**Task**
Count the lines in the entries below that include the word "card". Give nothing but the number.

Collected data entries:
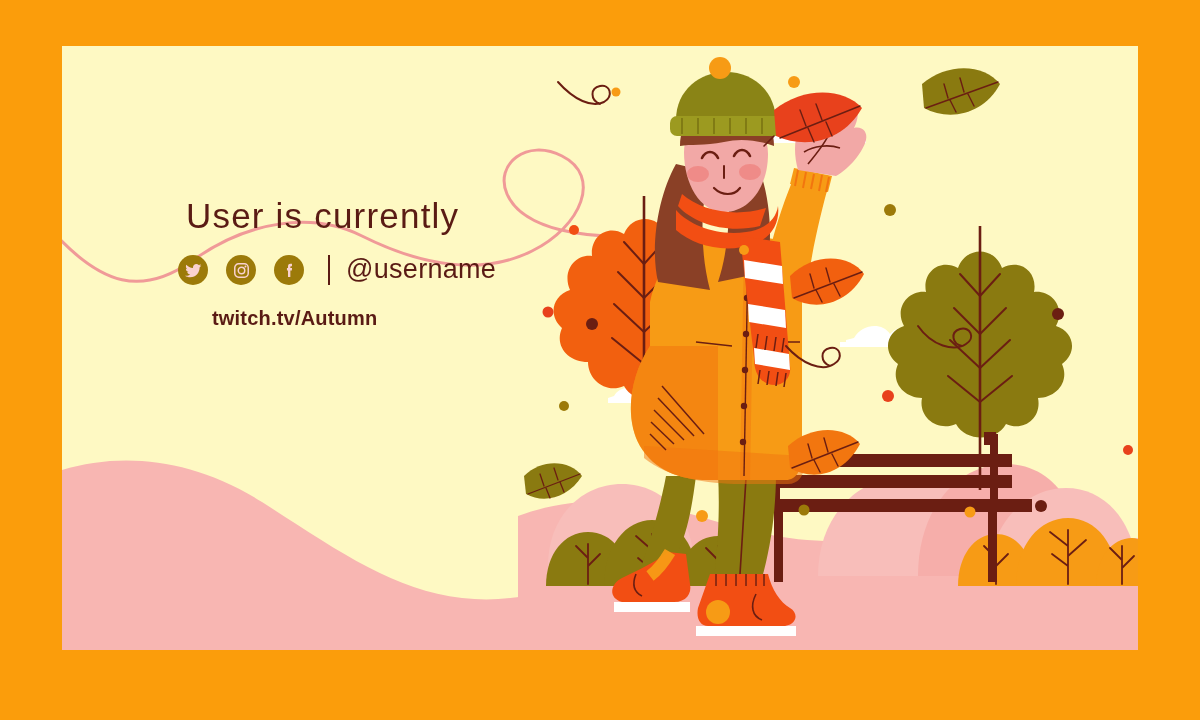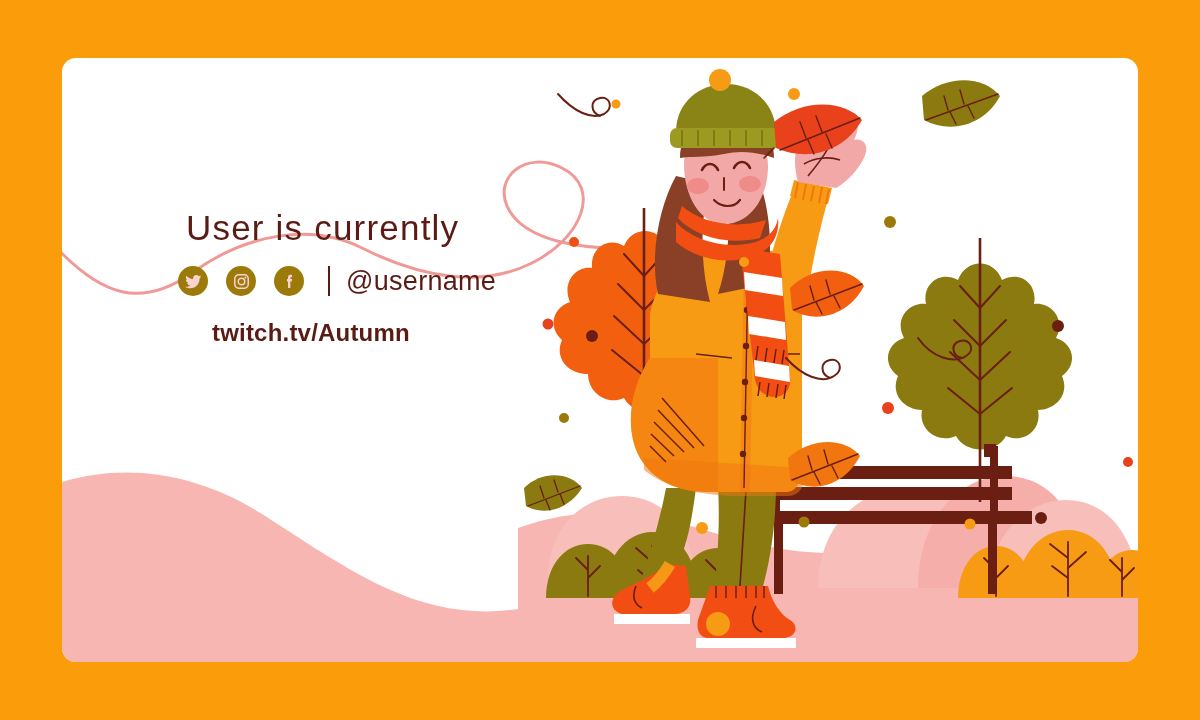--- a/index.html
+++ b/index.html
@@ -15,26 +15,25 @@
     position: relative;
     width: 1200px;
     height: 720px;
     overflow: hidden;
     background: #FB9D0B;
   }
   
   .card {
     position: absolute;
     left: 62px;
-    top: 58px;
+    top: 46px;
     width: 1076px;
     height: 604px;
-    background: #ffffff;
+    background: #fef9c3;
     overflow: hidden;
-    border-radius: 14px;
   }
   
   .squiggle {
     position: absolute;
     left: 0;
     top: 0;
     width: 100%;
     height: 100%;
     pointer-events: none;
   }
@@ -72,21 +71,21 @@
     font-size: 118px;
     font-weight: 700;
     color: #F53A10;
     letter-spacing: -1px;
     margin: 0 0 4px 0;
     line-height: 1.02;
     white-space: nowrap;
   }
   .social-row {
     display: flex;
-    align-items: flex-start;
+    align-items: flex-end;
     margin: 18px 0 0 48px;
   }
   .social-icon {
     width: 30px;
     height: 30px;
     border-radius: 50%;
     background: #9C7A09;
     display: flex;
     align-items: center;
     justify-content: center;
@@ -103,21 +102,21 @@
   }
   .username {
     font-size: 27px;
     font-weight: 400;
     color: #5A1B14;
     letter-spacing: 0.3px;
     white-space: nowrap;
   }
   .url {
     margin: 22px 0 0 82px;
-    font-size: 24px;
+    font-size: 20px;
     font-weight: 700;
     color: #5A1B14;
     letter-spacing: 0.2px;
     white-space: nowrap;
   }
 </style>
 </head>
 <body>
 
 <div class="canvas">

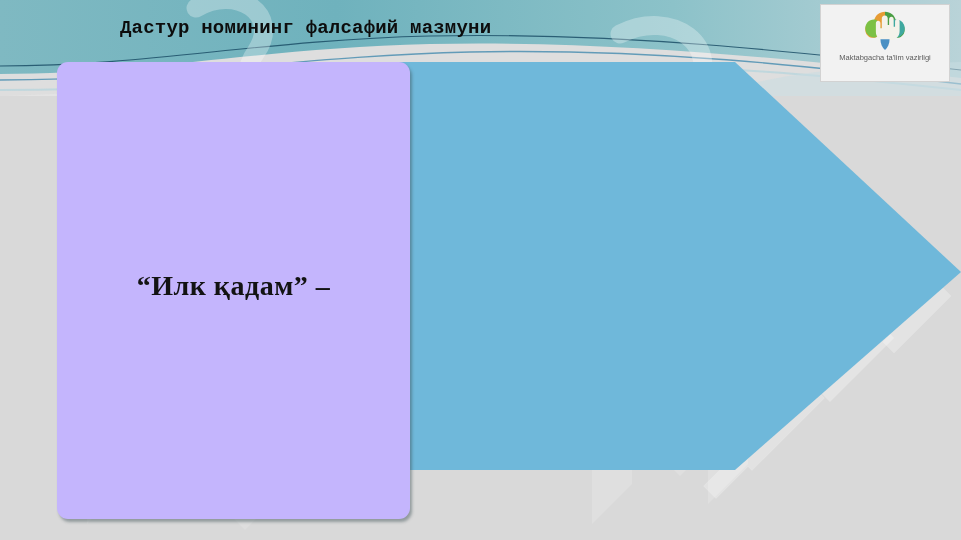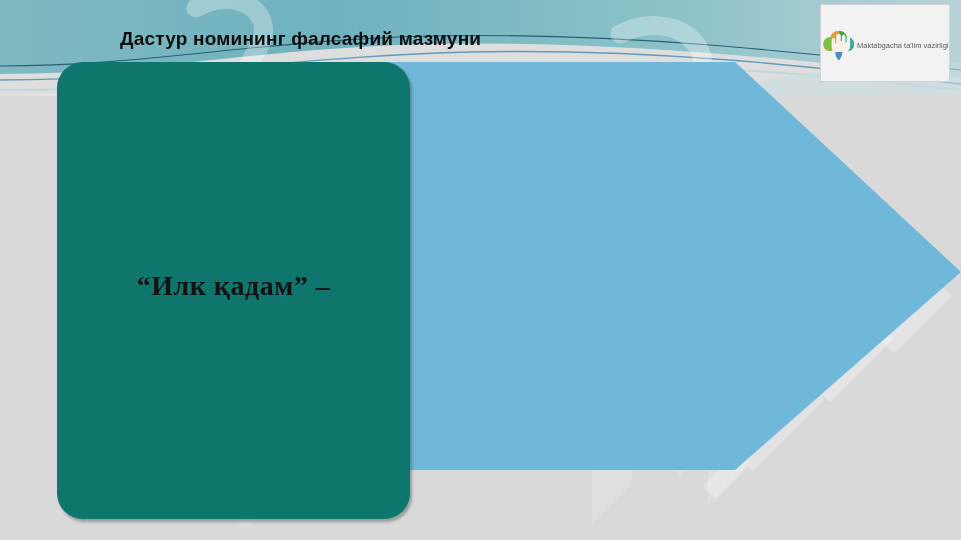--- a/index.html
+++ b/index.html
@@ -25,43 +25,43 @@
 
   
   .watermark-layer{
     position:absolute;left:0;top:0;width:961px;height:540px;
     pointer-events:none;
   }
 
   
   .page-title{
     position:absolute;
-    left:120px;top:28px;
+    left:120px;top:17px;
     font-size:19px;
     font-weight:bold;
     color:#0d0d0d;
-    font-family:Liberation Sans, sans-serif;
+    font-family:Liberation Mono, monospace;
     letter-spacing:0.2px;
     white-space:nowrap;
     z-index:12;
   }
 
   
   .arrow-shape{
     position:absolute;left:280px;top:60px;
     z-index:4;
   }
 
   
   .left-card{
     position:absolute;
     left:57px;top:62px;
     width:353px;height:457px;
-    background:#0f766e;
-    border-radius:26px;
+    background:#c4b5fd;
+    border-radius:11px;
     box-shadow: 2px 3px 3px rgba(60,80,85,0.45);
     z-index:6;
     display:flex;align-items:center;justify-content:center;
   }
   .left-card-label{
     font-family:"Liberation Serif", serif;
     font-weight:bold;
     font-size:28px;
     color:#131313;
     text-align:center;
@@ -99,22 +99,23 @@
 
   
   .logo-card{
     position:absolute;
     right:11px;top:4px;
     width:130px;height:78px;
     background:#f2f2f2;
     border:1px solid #d2d2d2;
     z-index:14;
     display:flex;
+    flex-direction:column;
     align-items:center;
-    justify-content:flex-end;
+    justify-content:flex-start;
     padding-top:4px;
     box-sizing:border-box;
   }
   .logo-mark{width:46px;height:42px;display:block;}
   .logo-caption{
     font-family:"Liberation Sans", sans-serif;
     font-size:7.5px;
     color:#5b5b5b;
     text-align:center;
     line-height:1.25;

**Result**
4